EXTRACTED INFORMATION:

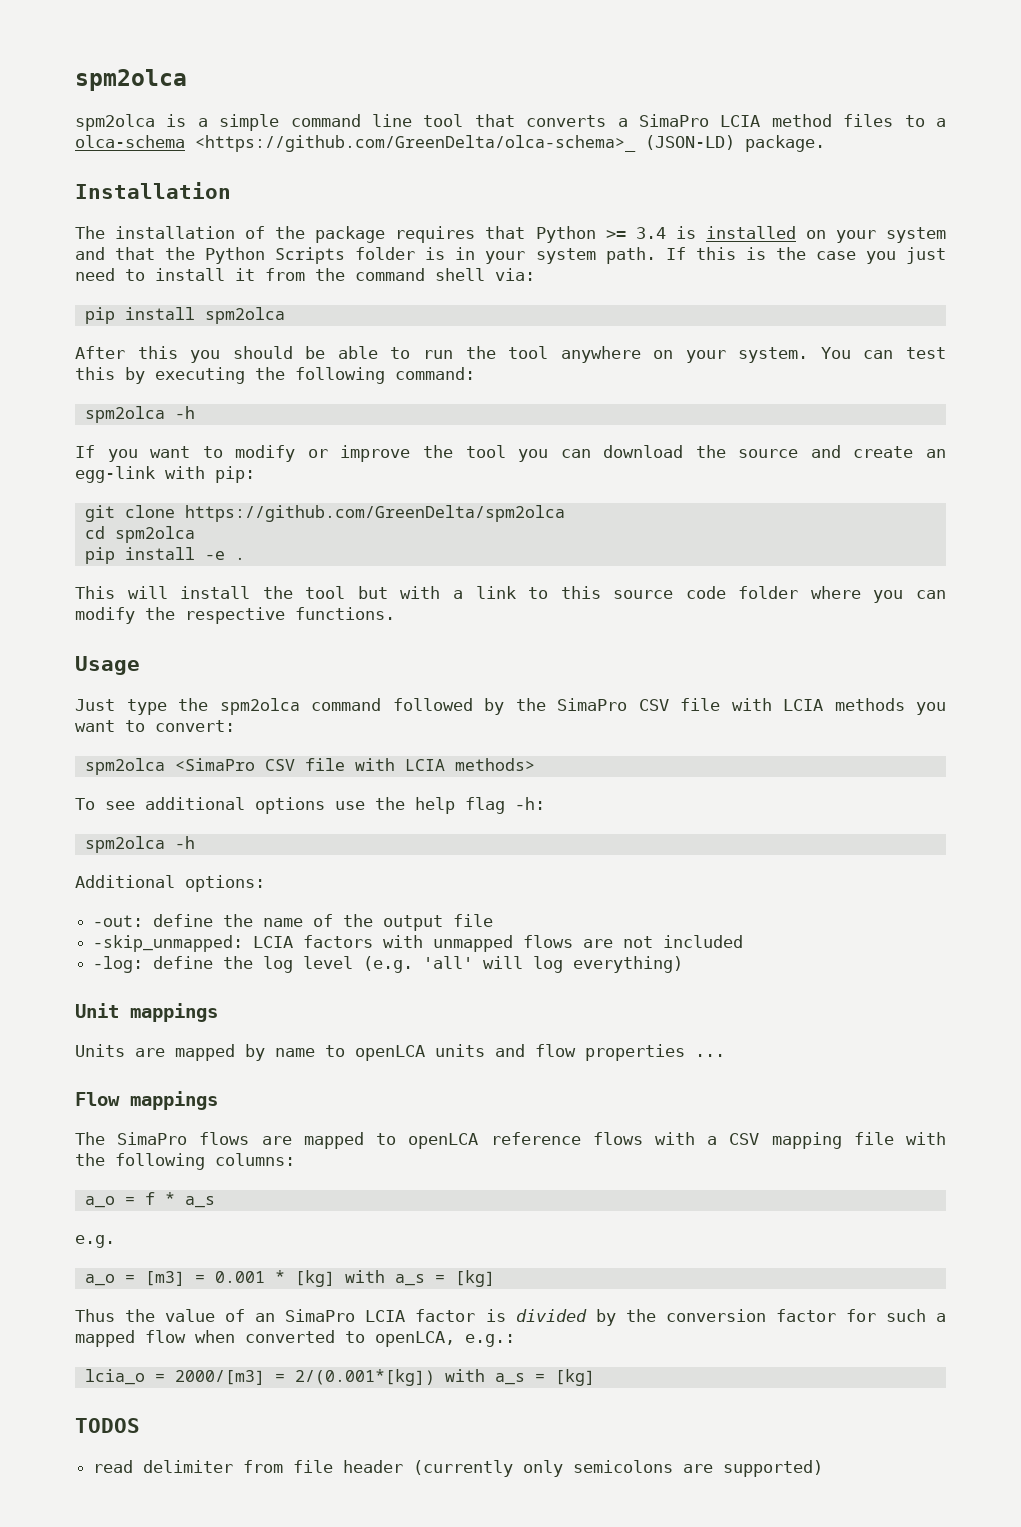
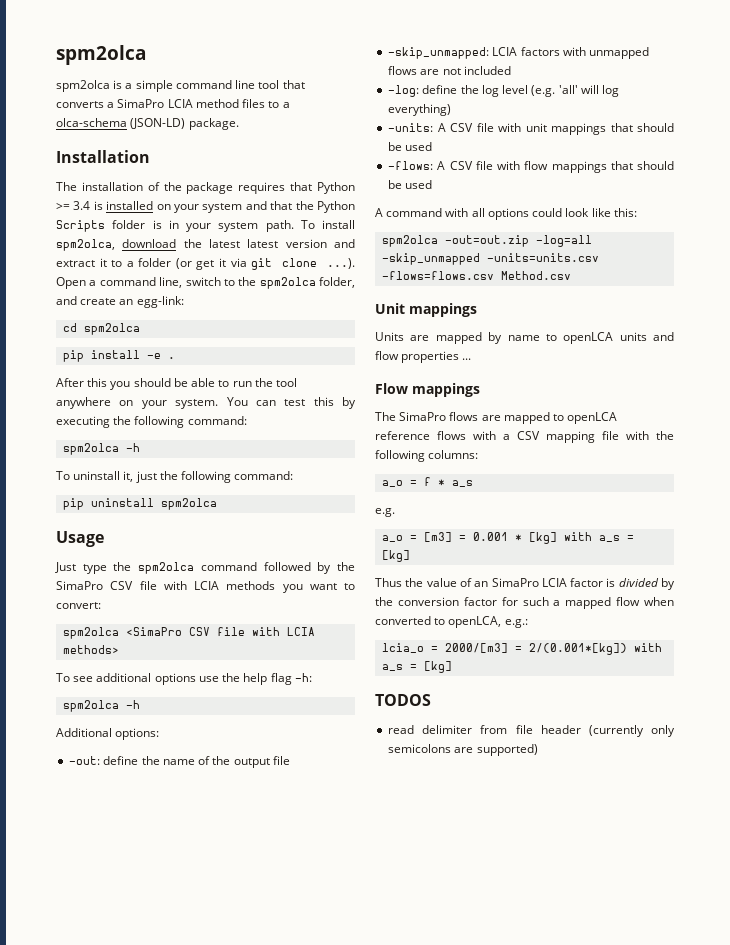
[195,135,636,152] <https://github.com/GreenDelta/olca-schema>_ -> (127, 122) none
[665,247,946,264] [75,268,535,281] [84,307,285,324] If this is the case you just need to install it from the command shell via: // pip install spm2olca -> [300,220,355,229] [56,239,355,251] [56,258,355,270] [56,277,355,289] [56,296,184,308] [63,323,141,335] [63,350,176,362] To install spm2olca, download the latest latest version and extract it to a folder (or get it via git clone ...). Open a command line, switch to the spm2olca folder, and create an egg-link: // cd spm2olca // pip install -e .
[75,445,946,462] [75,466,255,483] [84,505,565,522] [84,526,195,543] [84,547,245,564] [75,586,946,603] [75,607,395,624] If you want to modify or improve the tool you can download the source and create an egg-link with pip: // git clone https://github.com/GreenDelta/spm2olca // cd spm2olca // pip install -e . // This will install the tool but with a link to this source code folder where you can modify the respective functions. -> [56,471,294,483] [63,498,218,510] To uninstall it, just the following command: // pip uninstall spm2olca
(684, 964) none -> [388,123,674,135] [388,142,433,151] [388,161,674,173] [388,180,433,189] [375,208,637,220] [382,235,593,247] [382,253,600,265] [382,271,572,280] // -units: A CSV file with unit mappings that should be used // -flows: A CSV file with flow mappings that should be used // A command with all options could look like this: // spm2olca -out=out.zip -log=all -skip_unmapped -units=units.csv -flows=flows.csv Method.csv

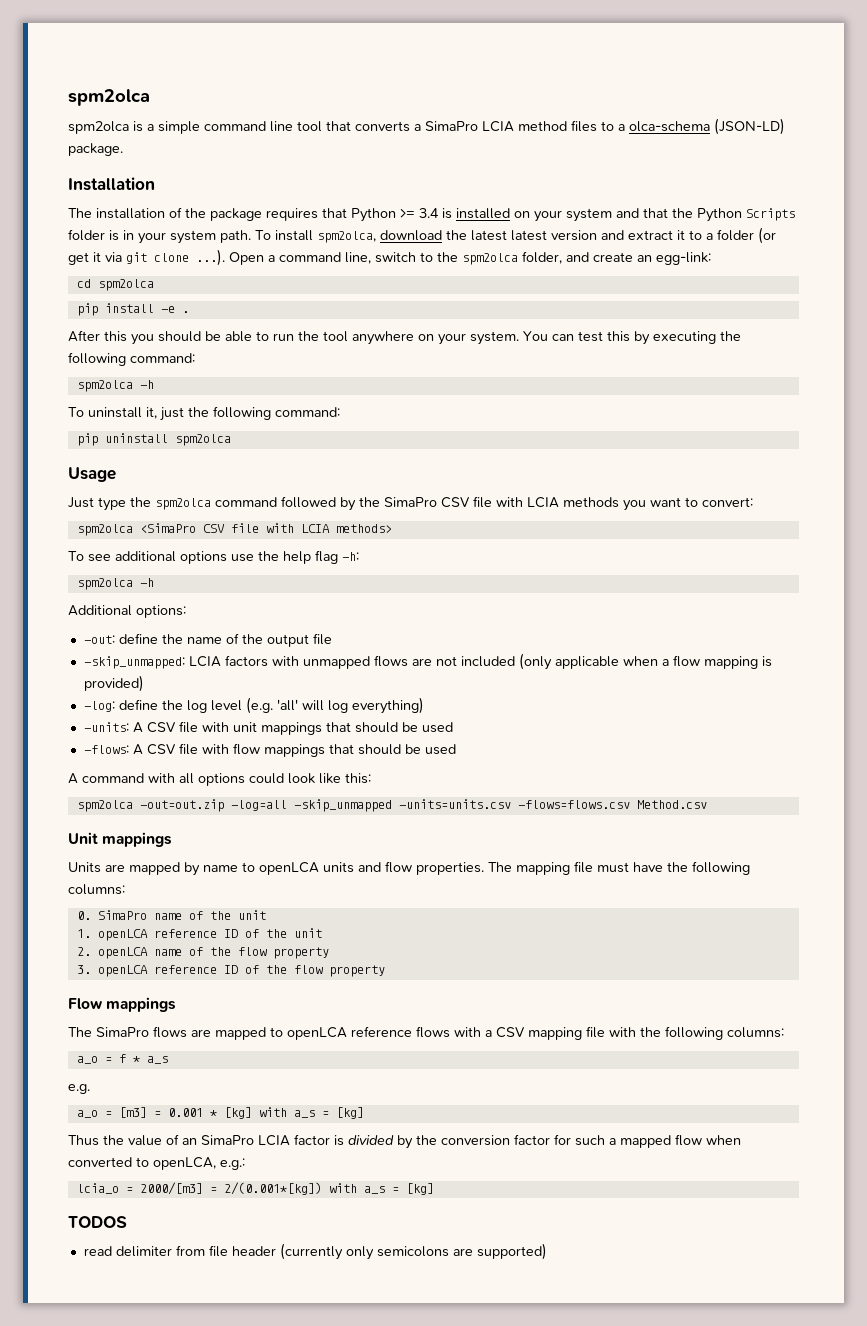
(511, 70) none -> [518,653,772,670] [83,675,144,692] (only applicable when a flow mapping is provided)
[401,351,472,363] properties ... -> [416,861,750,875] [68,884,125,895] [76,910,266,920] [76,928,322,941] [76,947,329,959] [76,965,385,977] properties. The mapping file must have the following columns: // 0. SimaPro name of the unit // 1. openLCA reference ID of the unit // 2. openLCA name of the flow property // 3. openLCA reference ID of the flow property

* * *

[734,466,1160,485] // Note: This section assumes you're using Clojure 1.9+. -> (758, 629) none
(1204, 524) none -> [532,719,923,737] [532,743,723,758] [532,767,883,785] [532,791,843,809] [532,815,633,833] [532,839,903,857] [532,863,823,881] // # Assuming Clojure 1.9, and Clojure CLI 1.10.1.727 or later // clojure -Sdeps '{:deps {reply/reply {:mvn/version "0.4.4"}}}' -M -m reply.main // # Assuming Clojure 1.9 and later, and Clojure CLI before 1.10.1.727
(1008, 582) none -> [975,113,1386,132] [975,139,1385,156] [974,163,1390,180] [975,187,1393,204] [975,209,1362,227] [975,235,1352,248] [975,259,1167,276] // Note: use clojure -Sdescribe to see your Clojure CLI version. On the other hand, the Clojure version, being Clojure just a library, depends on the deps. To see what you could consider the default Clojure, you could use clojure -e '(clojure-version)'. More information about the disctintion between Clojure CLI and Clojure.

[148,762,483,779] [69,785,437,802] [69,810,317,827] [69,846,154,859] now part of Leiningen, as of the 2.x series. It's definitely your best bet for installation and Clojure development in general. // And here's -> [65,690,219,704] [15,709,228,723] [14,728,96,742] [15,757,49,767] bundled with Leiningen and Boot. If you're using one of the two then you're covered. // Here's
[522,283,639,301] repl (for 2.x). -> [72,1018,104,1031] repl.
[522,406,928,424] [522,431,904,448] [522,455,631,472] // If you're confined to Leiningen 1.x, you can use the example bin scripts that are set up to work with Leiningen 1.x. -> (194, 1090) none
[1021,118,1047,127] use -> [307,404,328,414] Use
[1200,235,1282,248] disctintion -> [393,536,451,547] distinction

PROBLEM:
Scan the material above for lines holding "GreenDelta" and copy each of them.

FINAL ANSWER:
[195,135,636,152] <https://github.com/GreenDelta/olca-schema>_ -> (127, 122) none
[75,445,946,462] [75,466,255,483] [84,505,565,522] [84,526,195,543] [84,547,245,564] [75,586,946,603] [75,607,395,624] If you want to modify or improve the tool you can download the source and create an egg-link with pip: // git clone https://github.com/GreenDelta/spm2olca // cd spm2olca // pip install -e . // This will install the tool but with a link to this source code folder where you can modify the respective functions. -> [56,471,294,483] [63,498,218,510] To uninstall it, just the following command: // pip uninstall spm2olca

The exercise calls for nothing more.